A hypothetical case vignette: Sarah, a 24-year-old woman with type I HAE, experiences frequent abdominal attacks. Previously, delays in self-injecting icatibant often resulted in prolonged pain and missed workdays. With sebetralstat, Sarah administers an oral tablet as soon as symptoms begin, leading to faster relief and improved quality of life.
Limitations and Controversies
– The trial population, while robust, may not fully represent patients with more severe disease phenotypes or those with comorbid conditions.
– The long-term safety of repeated sebetralstat administration, as might occur in patients with frequent attacks, remains to be established.
– Head-to-head comparisons with existing injectable therapies are currently lacking.
– Cost and access, particularly after orphan drug incentives are reviewed, remain to be clarified.
– The EMA’s ongoing review of the orphan designation may have future implications for reimbursement and availability.
Expert Commentary or Guideline Positioning
Current international HAE management guidelines (e.g., WAO/EAACI 2022) recommend rapid on-demand therapy at the onset of attacks, with a strong emphasis on patient autonomy and timely self-administration.
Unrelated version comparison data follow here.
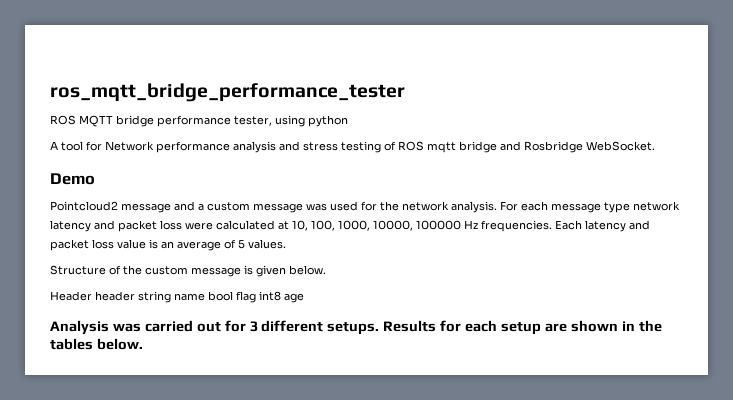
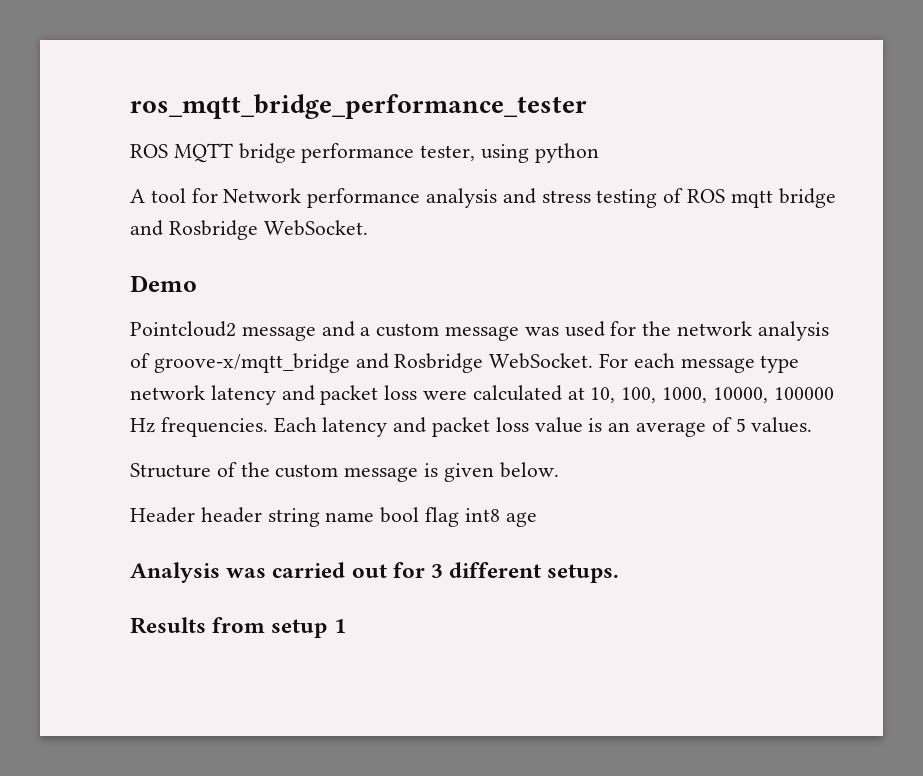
[451,201,497,213] analysis. -> [757,321,829,341] [130,353,594,373] analysis of groove-x/mqtt_bridge and Rosbridge WebSocket.
[383,320,662,335] [50,338,143,350] Results for each setup are shown in the tables below. -> [130,617,346,638] // Results from setup 1

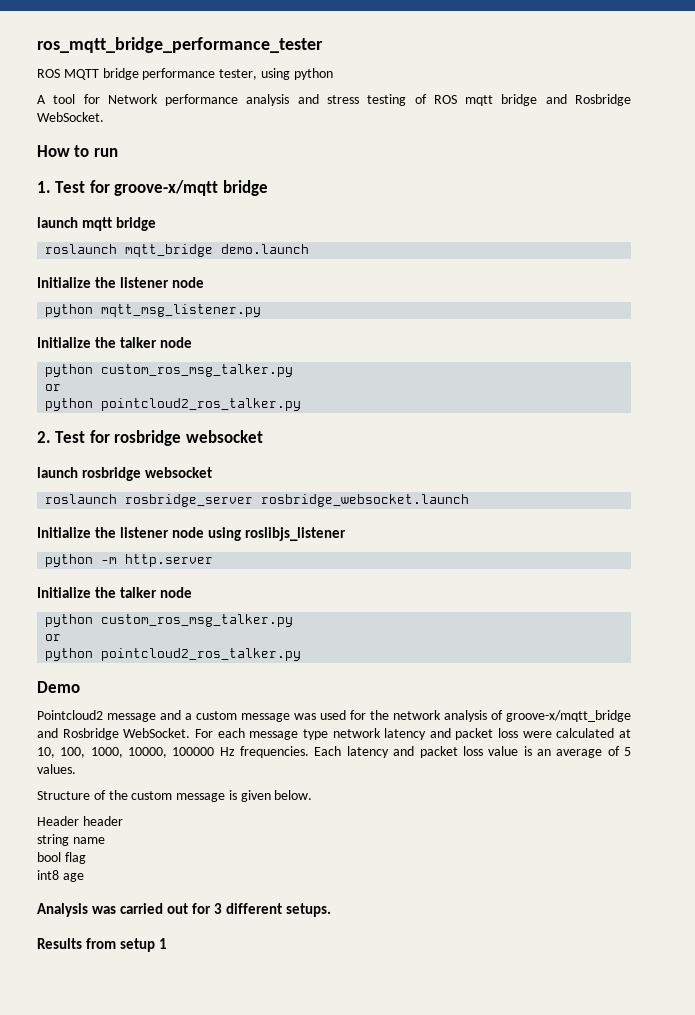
(368, 228) none -> [37,145,118,157] [37,180,268,196] [37,217,157,231] [45,244,310,257] [37,277,205,288] [45,304,262,317] [37,337,193,348] [45,364,294,377] [45,384,62,391] [45,398,302,411] [37,430,263,446] [37,467,213,481] [45,494,470,507] [37,527,347,541] [45,554,214,567] [37,587,193,598] [45,614,294,627] [45,634,62,641] [45,648,302,661] // How to run // 1. Test for groove-x/mqtt bridge // launch mqtt bridge // roslaunch mqtt_bridge demo.launch // Initialize the listener node // python mqtt_msg_listener.py // Initialize the talker node // python custom_ros_msg_talker.py // or // python pointcloud2_ros_talker.py // 2. Test for rosbridge websocket // launch rosbridge websocket // roslaunch rosbridge_server rosbridge_websocket.launch // Initialize the listener node using roslibjs_listener // python -m http.server // Initialize the talker node // python custom_ros_msg_talker.py // or // python pointcloud2_ros_talker.py
(262, 515) none -> (123, 821) //
(375, 517) none -> (105, 840) //
(460, 517) none -> (86, 858) //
Expert opinion leaders have hailed sebetralstat as a long-awaited oral option that could address key barriers to acute management, while underscoring the importance of continued access to established therapies for breakthrough or severe attacks.
Conclusion
The EMA’s positive opinion for sebetralstat marks a significant advance in the management of hereditary angioedema. As the first oral on-demand therapy, sebetralstat offers a promising, convenient, and effective alternative to injectable medications, addressing a major unmet need in this rare and potentially life-threatening disorder. Ongoing surveillance and real-world data will be crucial to establish its long-term safety, comparative effectiveness, and place in therapy.
References
1. Riedl MA, Farkas H, Aygören-Pürsün E, et al; KONFIDENT Investigators. Oral Sebetralstat for On-Demand Treatment of Hereditary Angioedema Attacks. N Engl J Med. 2024 Jul 4;391(1):32-43. doi: 10.1056/NEJMoa2314192.
2. Maurer M, Magerl M, Ansotegui I, et al. The international WAO/EAACI guideline for the management of hereditary angioedema – The 2022 revision and update. Allergy. 2022;77(7):1961-1990.
3. Longhurst HJ, Cicardi M. Hereditary angioedema: Epidemiology, pathophysiology, and management. Front Med (Lausanne). 2022;9:882633.